How do I use SEPTA?


Honestly, Septa is so underrated and an affordable way to get around! I pretty much use Septa 4-5 times a week to get around since I have been exploring Philly more and want to escape the Penn bubble (even as far as Fishtown).

First, purchase a Septa Key (turquoise, plastic card) from the 40th Street Station (intersection of 40th Street and Market Street) or from the 34th Street Station (intersection of 34th Street and Market Street). You can use this card for all Septa options. You refill the cards at the kiosks (it's $2 per swipe). Check for all locations to purchase/reload your card here.

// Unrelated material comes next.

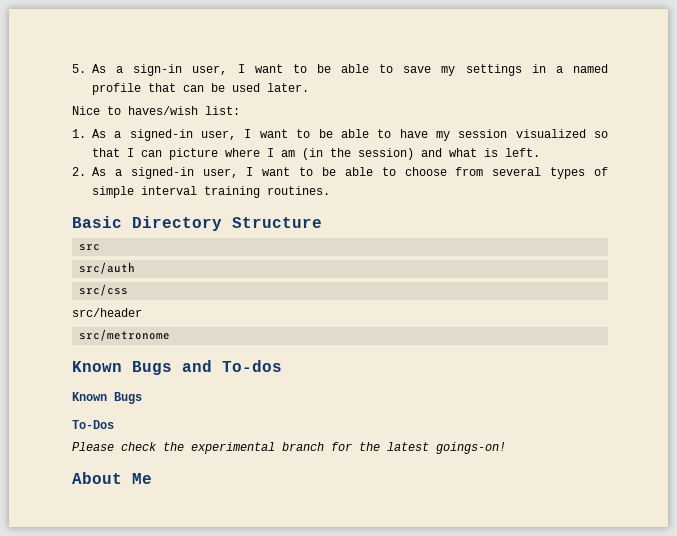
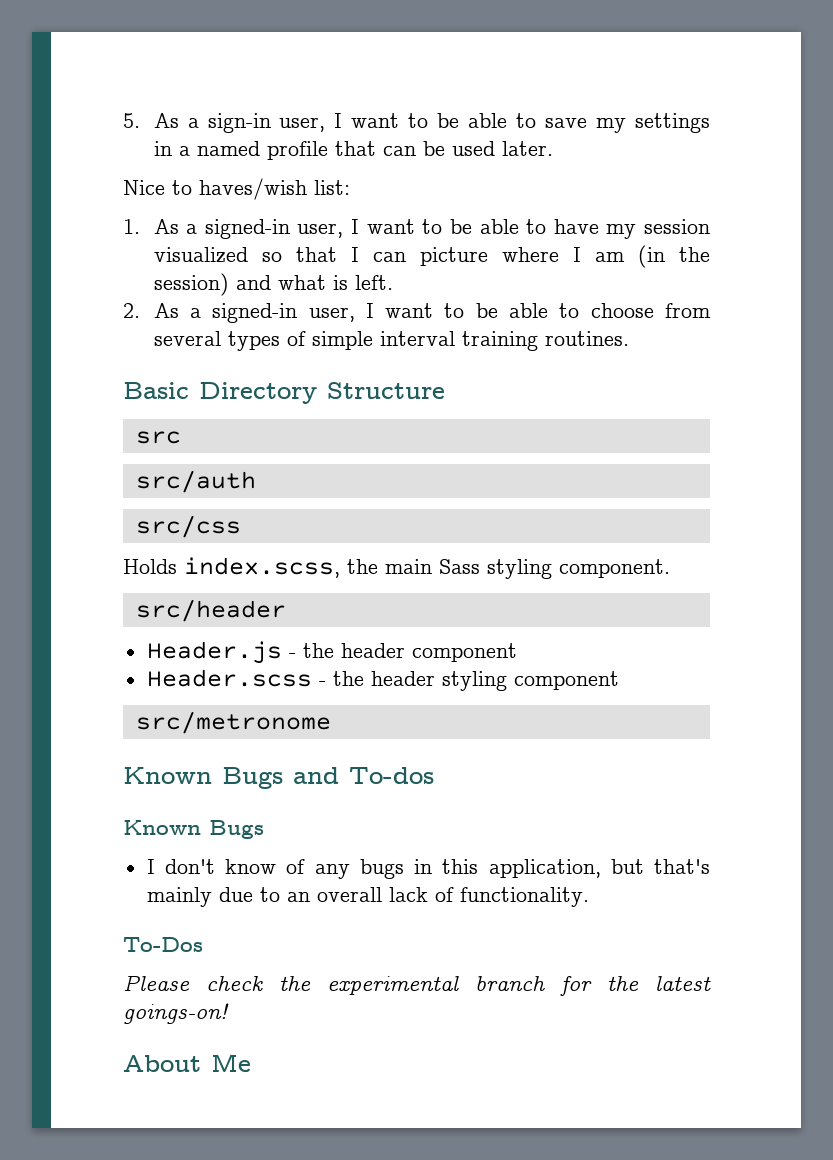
[72,308,142,317] src/header -> [123,557,670,579] [135,599,286,622] [146,641,517,664] [146,669,619,691] Holds index.scss, the main Sass styling component. // src/header // Header.js - the header component // Header.scss - the header styling component
(142, 398) none -> [146,859,711,879] [146,887,589,907] // I don't know of any bugs in this application, but that's mainly due to an overall lack of functionality.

  1. The MFL (Market-Frankford Line) is the subway line that runs east to west across Philly. The two stops are the 40th street stop (past Winterfell and Distrito) or the 34th street stop (right next to the Wawa near NCH). You can use the MFL to get into Center City and basically anywhere East of Penn with the Eastbound side (read the sign before you go down the stairs!). You can also go into West Philly (look for Westbound). You generally have signal to use your smartphones in the subway.
  2. The trolleys are also quite useful. There are stations all across Penn's campus: at 40th & Baltimore, at Spruce & 37th (across from Upper Quad gate), at Sansom & 36th (near the ICA). Note, these stations might not have kiosks for you to refill you card (you scan when you get onto the trolley instead of through a turnstile), but Septa drivers are legally bound to let you onto the trolley even if you don't have enough money left on your card. You can still pay using coins/cash. Again be wary which direction you're going! If you're going into the city eastbound, any of the trolleys (11, 13, 34, 36) can take you there. Please check Google Maps before you go underground in case you're not sure which trolley to take. Remember to pull on the yellow line to request a stop and note that you can exit through the back door... don't hesitate like I did and panic when it didn't open... you just have to step down for it to detect you're there.
  3. The buses I haven't used as much, but just check Google Maps to see which lines you can use and where the stops are. You can wave to the driver to make sure they know to stop. They are generally on time and can be speedier/faster than waiting for an Uber.

I've heard the Septa app is pretty good (to check schedule/timing), but I haven't used it. Sometimes, Septa hasn't been as fast I'd hoped, but overall it's great and often faster than Ubering.